* EXERCISE GOAL *
Images excluded, return every record exactly as it reads.

* MATERIAL TO PROCESS *
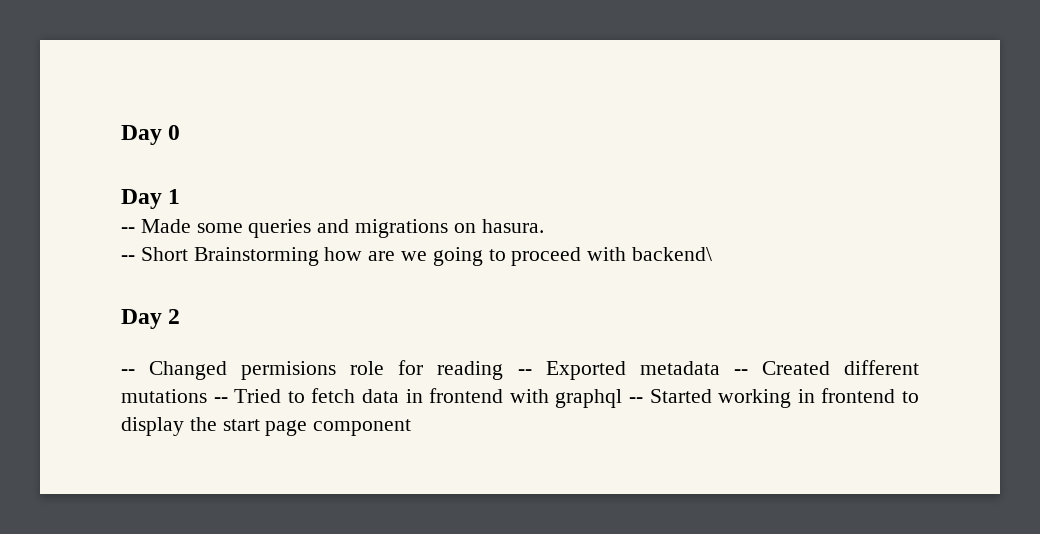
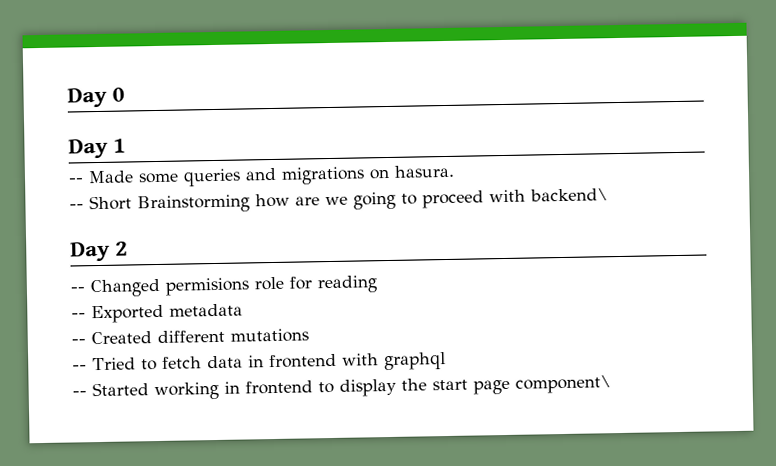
- -- Changed permisions role for reading -- Exported metadata -- Created different mutations -- Tried to fetch data in frontend with graphql -- Started working in frontend to display the start page component
+ -- Changed permisions role for reading
+ -- Exported metadata
+ -- Created different mutations
+ -- Tried to fetch data in frontend with graphql
+ -- Started working in frontend to display the start page component\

* EXPECTED OUTPUT *
- -- Changed permisions role for reading -- Exported metadata -- Created different mutations -- Tried to fetch data in frontend with graphql -- Started working in frontend to display the start page component
+ -- Changed permisions role for reading
+ -- Exported metadata
+ -- Created different mutations
+ -- Tried to fetch data in frontend with graphql
+ -- Started working in frontend to display the start page component\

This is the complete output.